Se eu estivesse do lado de fora daquele vidro a teria cercado e amedrontado para que não me encarasse, mas só pude rosnar, e isso não a assustou. Na verdade ficou mais valente, seus olhos azuis nunca desviaram do meu, ela me encarou de igual para igual, se mostrando uma oponente muito firme. Nesse segundo eu quis pegá-la. Fiquei chocado. Mas meu pau endureceu com a fêmea pequena me desafiando.

- Eu não posso dizer que ela está errada. Você a insultou!

A voz de Kall me fez lembrar da sua presença ali. Tirei os olhos do lugar que a fêmea estava, antes dela sair, meus instintos gritaram para o correr, caçar, pegá-la.
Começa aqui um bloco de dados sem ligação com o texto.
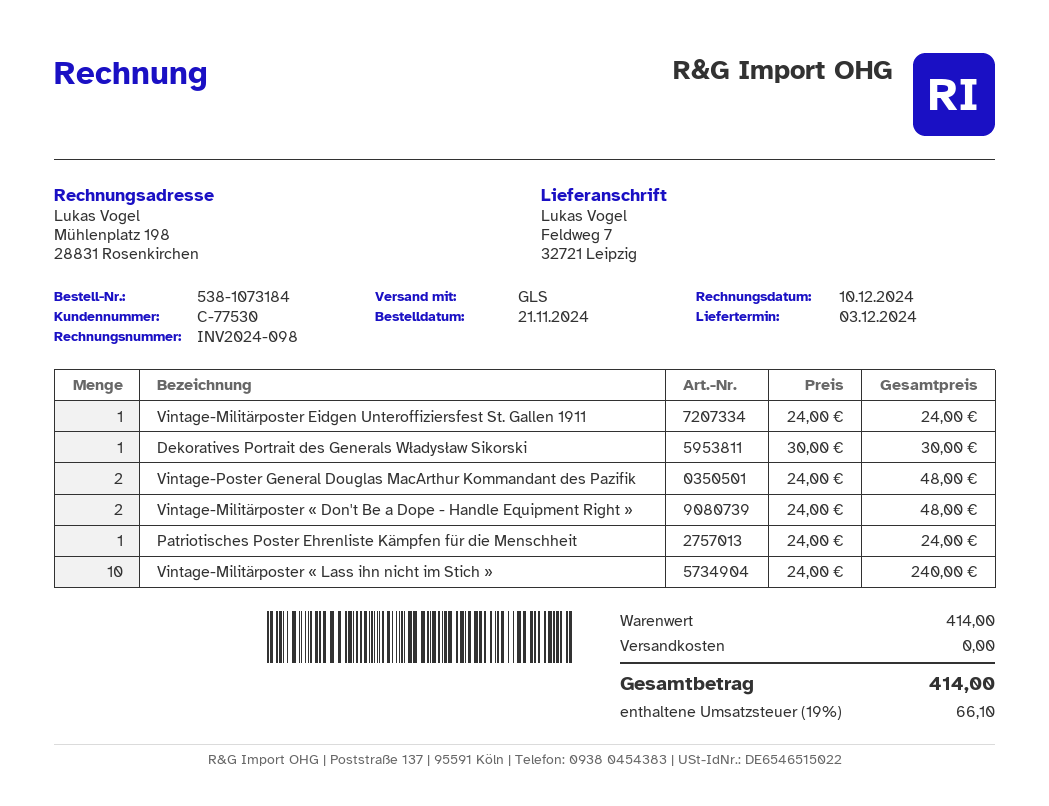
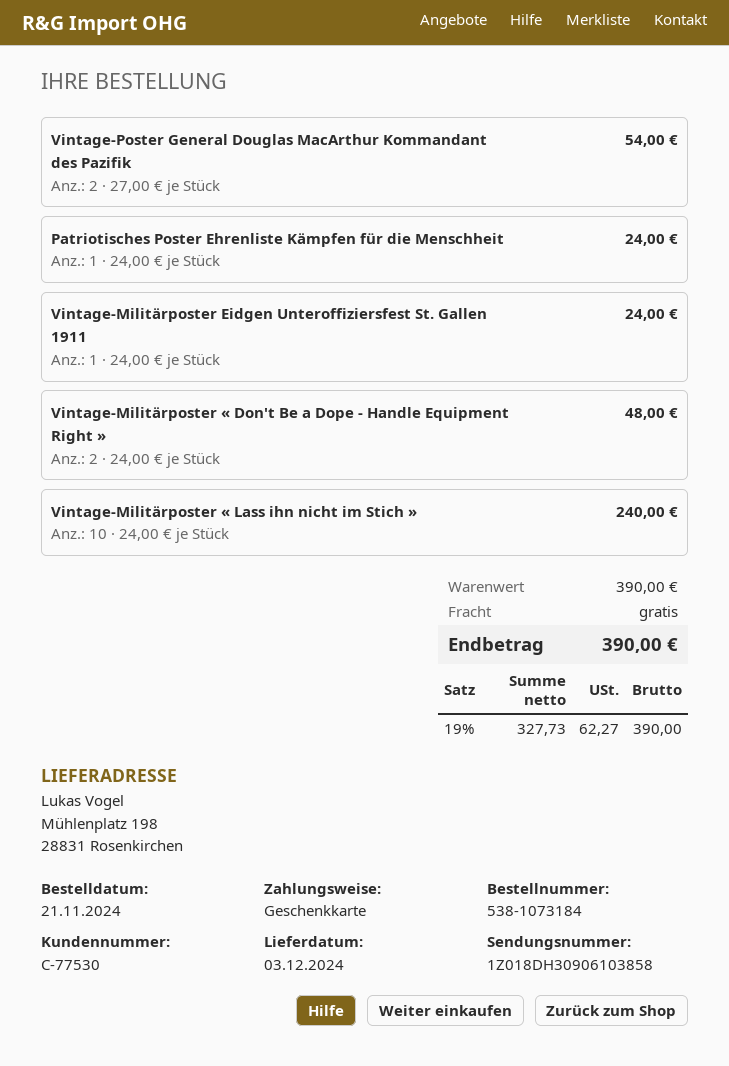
ship to: Feldweg 7, 32721 Leipzig -> Mühlenplatz 198, 28831 Rosenkirchen
Dekoratives Portrait des Generals Władysław Sikorski: 1 x 30.00 = 30.00 -> none
Vintage-Poster General Douglas MacArthur Kommandant des Pazifik: 2 x 24.00 = 48.00 -> 2 x 27.00 = 54.00
subtotal: 414.00 -> 390.00
tax: 19% = 66.10 -> 19% = 62.27
total: 414.00 -> 390.00

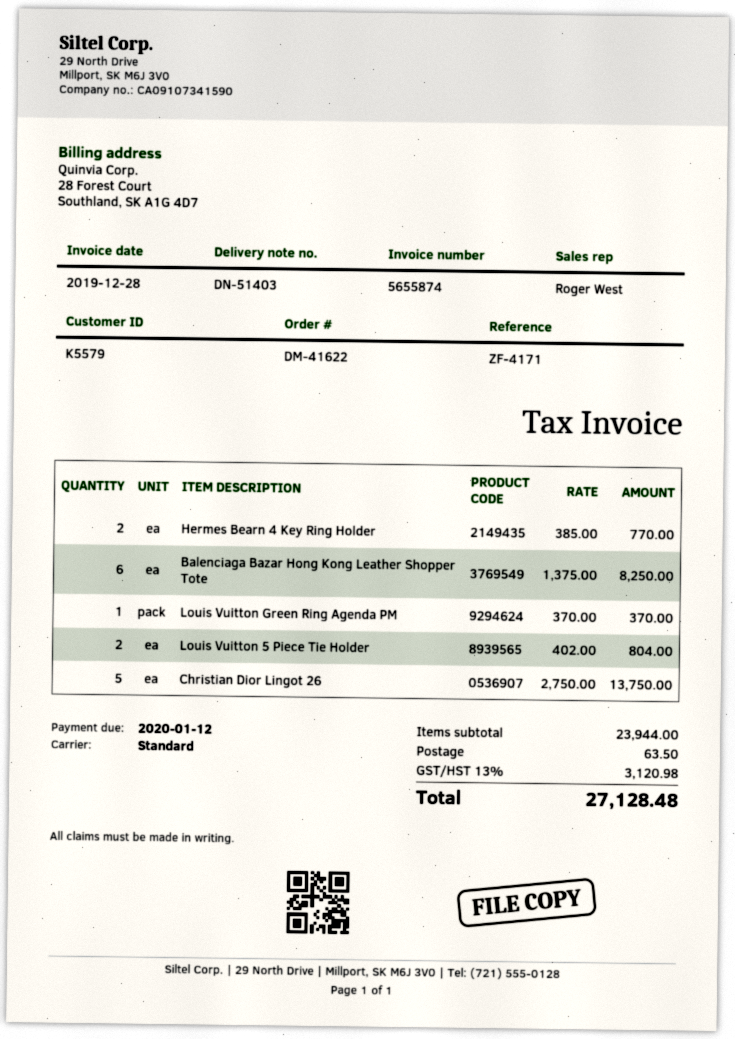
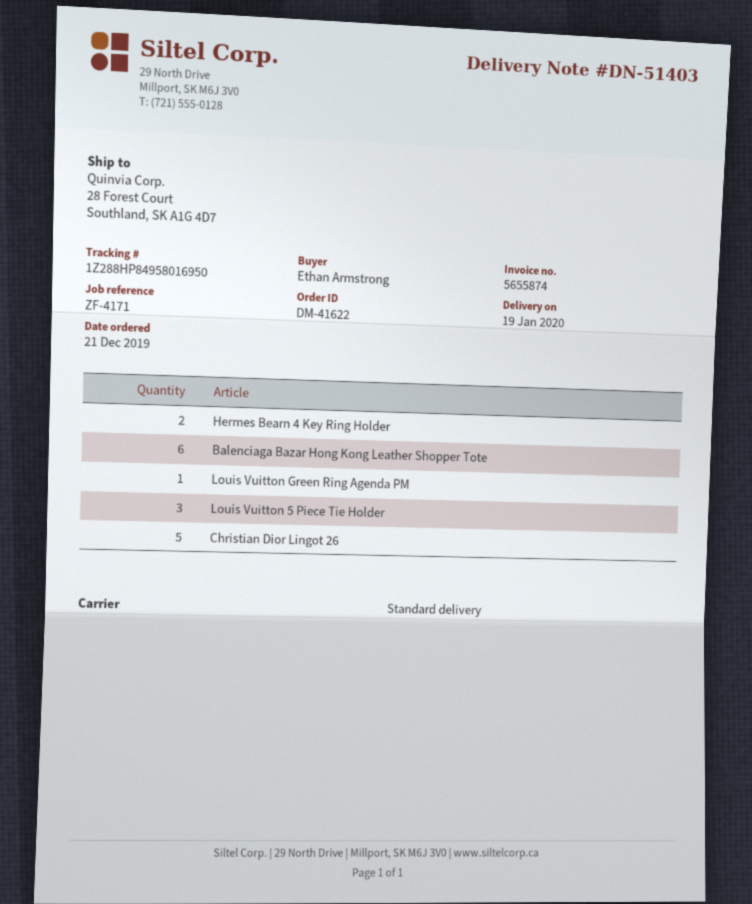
Louis Vuitton 5 Piece Tie Holder: 2 -> 3

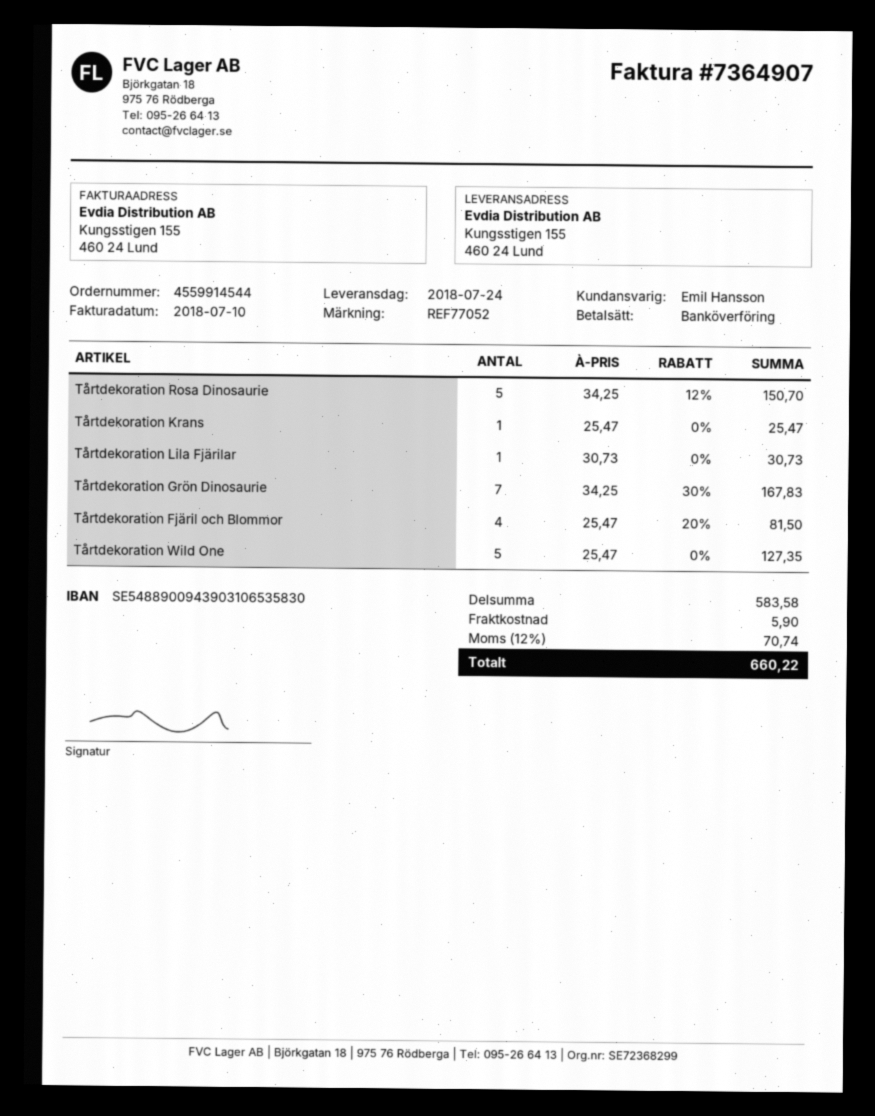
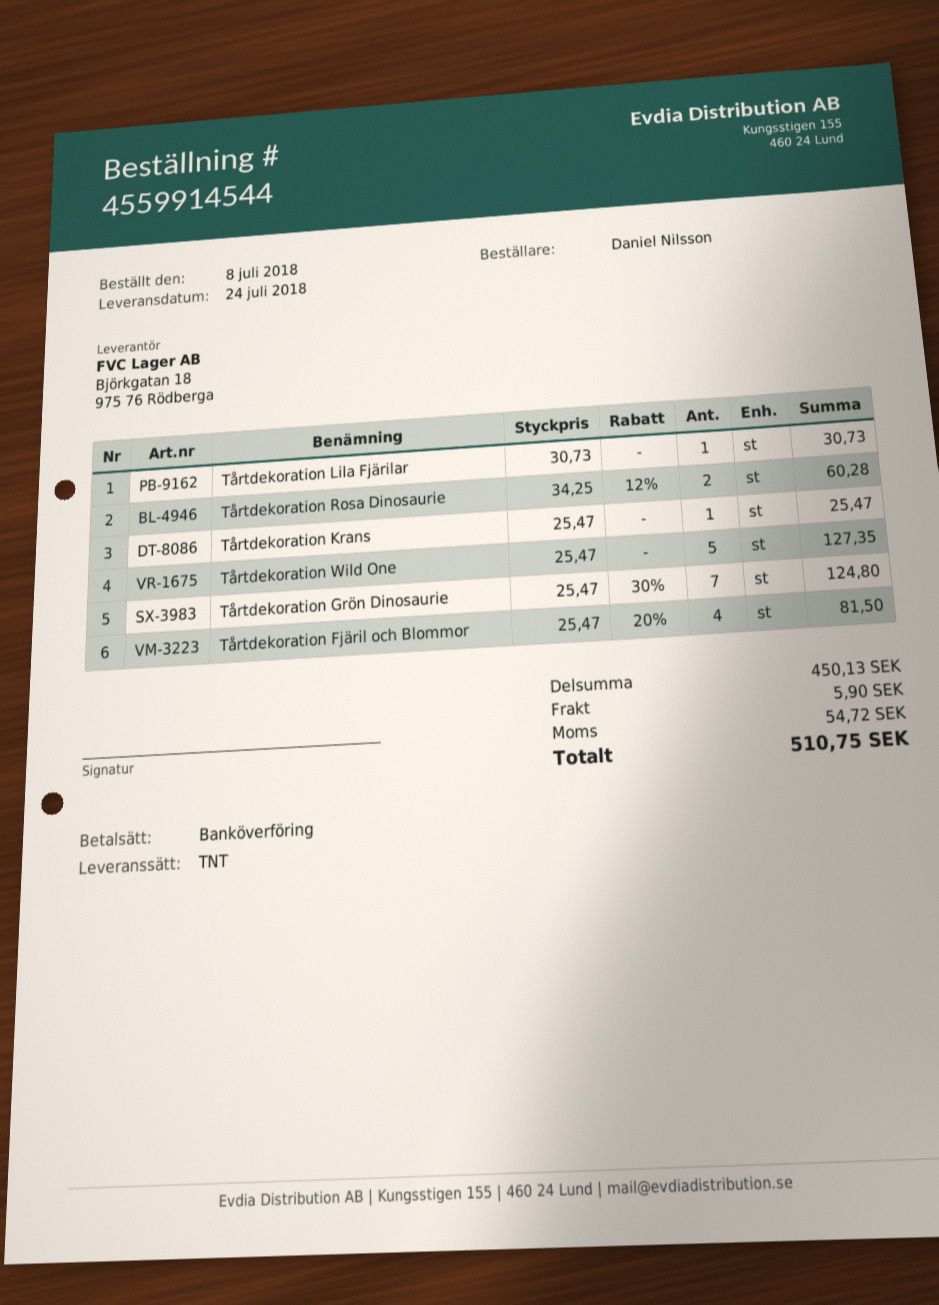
Tårtdekoration Rosa Dinosaurie: 5 x 34.25 - 12% = 150.70 -> 2 x 34.25 - 12% = 60.28
Tårtdekoration Grön Dinosaurie: 7 x 34.25 - 30% = 167.83 -> 7 x 25.47 - 30% = 124.80
subtotal: 583.58 -> 450.13
tax: 70.74 -> 54.72
total: 660.22 -> 510.75

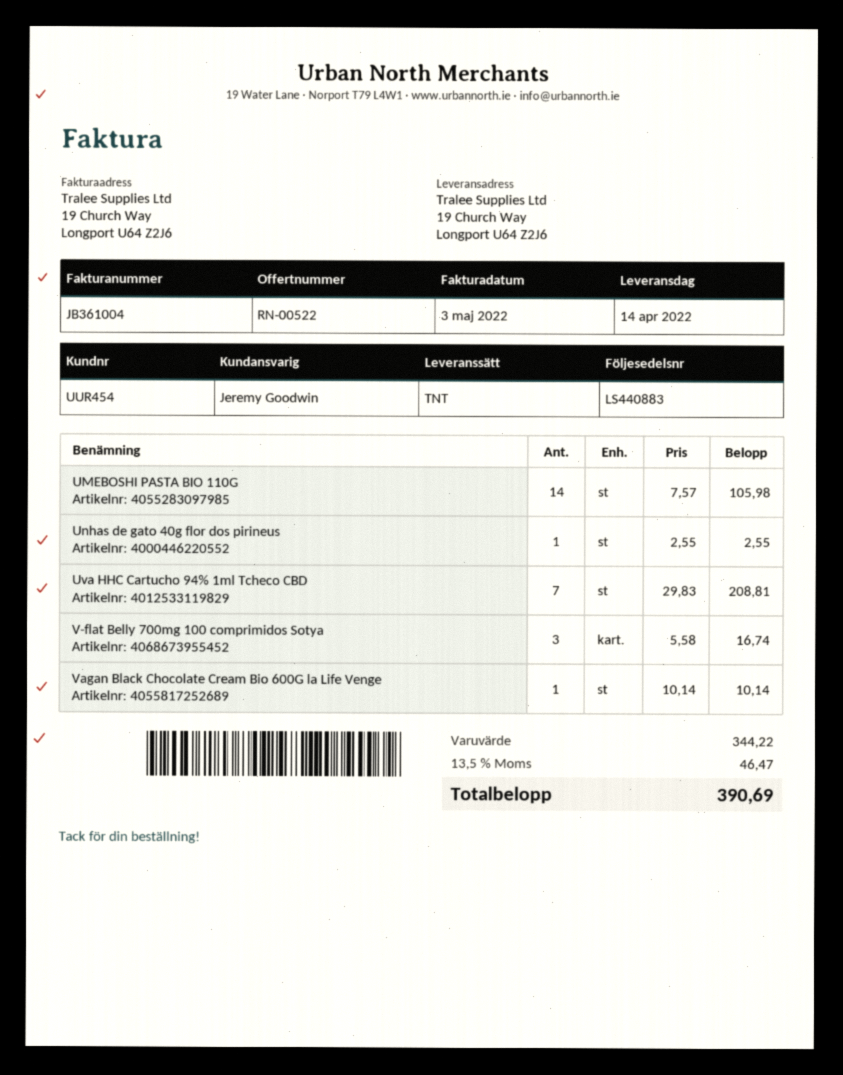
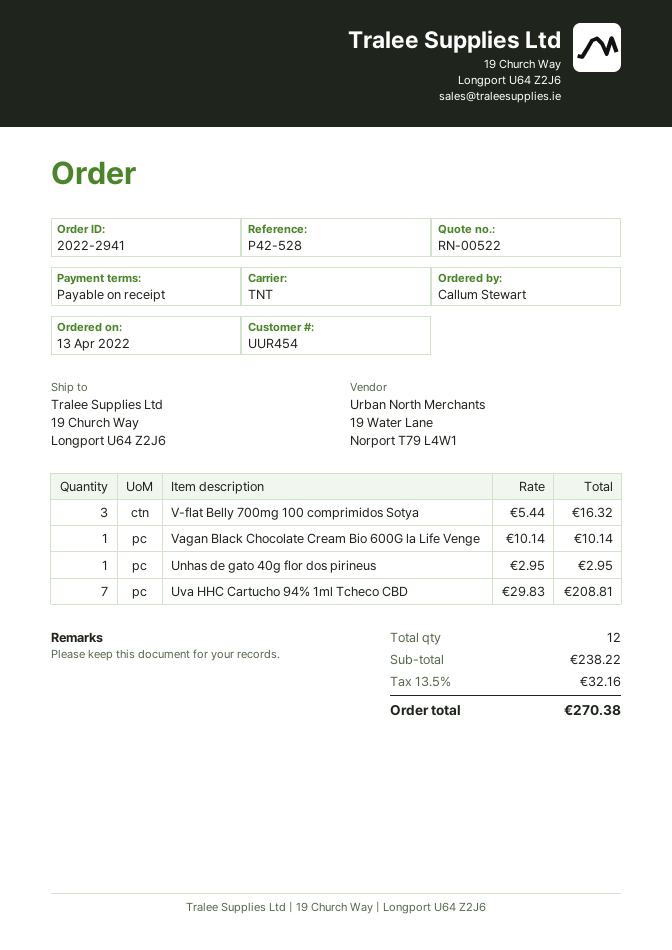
UMEBOSHI PASTA BIO 110G: 14 x 7.57 = 105.98 -> none
Unhas de gato 40g flor dos pirineus: 1 x 2.55 = 2.55 -> 1 x 2.95 = 2.95
V-flat Belly 700mg 100 comprimidos Sotya: 3 x 5.58 = 16.74 -> 3 x 5.44 = 16.32
subtotal: 344.22 -> 238.22
tax: 13.5% = 46.47 -> 13.5% = 32.16
total: 390.69 -> 270.38

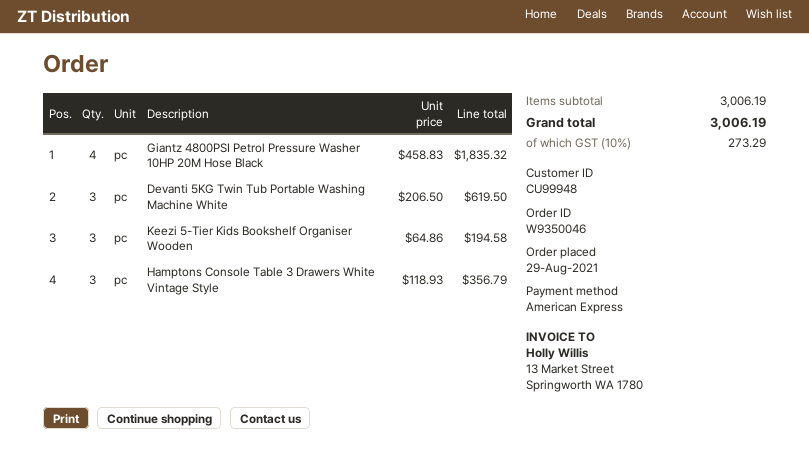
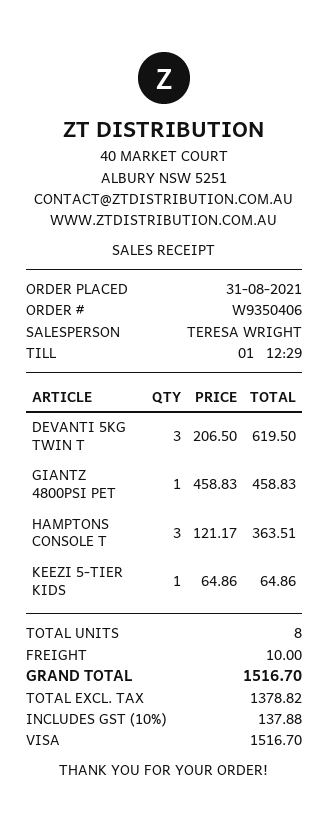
order number: W9350046 -> W9350406
order date: 2021-08-29 -> 2021-08-31
payment method: American Express -> Visa
Giantz 4800PSI Petrol Pressure Washer 10HP 20M Hose Black: 4 x 458.83 = 1835.32 -> 1 x 458.83 = 458.83
Keezi 5-Tier Kids Bookshelf Organiser Wooden: 3 x 64.86 = 194.58 -> 1 x 64.86 = 64.86
Hamptons Console Table 3 Drawers White Vintage Style: 3 x 118.93 = 356.79 -> 3 x 121.17 = 363.51
shipping: none -> 10.00
tax: 10% = 273.29 -> 10% = 137.88
total: 3006.19 -> 1516.70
Rosnei.

- Ela fez primeiro.

- Mas concordou em pedir desculpas, só que você começou a amaldiçoar.

Eu olhei para o chão lembrando do que ela me disse. Não tinha pensado até o momento que podia estar me fazendo de vítima, nunca gostei de ser isso.

- Qual nome dela?

- Elle...

Elle... Elle...

Testei mentalmente e sentir uma fisgada em meu pau. Porra. Eu não gostava daquilo.

- O que é uma agente especial?

Não quis olhá-lo. Eu me sentia muito estúpido por não saber.

- Bom, pelo que me disseram, é alguém que já está num nível muito elevado. Quer dizer que chegou a uma local que só quem é muito bom chega.

Pensei naquilo. Eu me senti curioso. Ela parecia forte, isso era uma qualidade.

- Mas o que ela faz?

Minha curiosidade ganhou a batalha, olhei para Kall querendo respostas.

- Parece que missões de segurança, prende e investiga pessoas. Está aqui nos investigando, mas minha companheira diz que não tem perigo, ela só está fazendo o trabalho dela, informando o que fazemos aqui. As pessoas do mundo são curiosas sobre nós.

Rosnei baixo. Eu não gostava disso, tão como daquela sensação estranha, quando pensava na imagem da fêmea.

- Saía. Quero ficar sozinho.

- Tem certeza?

- Saía!

Dei um rosnado mais forte e ele riu, não entendi o porque, mas então saiu. Quando fiquei sozinho me aproximei do vidro e por instinto puxei uma forte respiração, eu quis sentir o cheiro da fêmea, mesmo sabendo que não iria conseguir. Droga, ruim, muito ruim.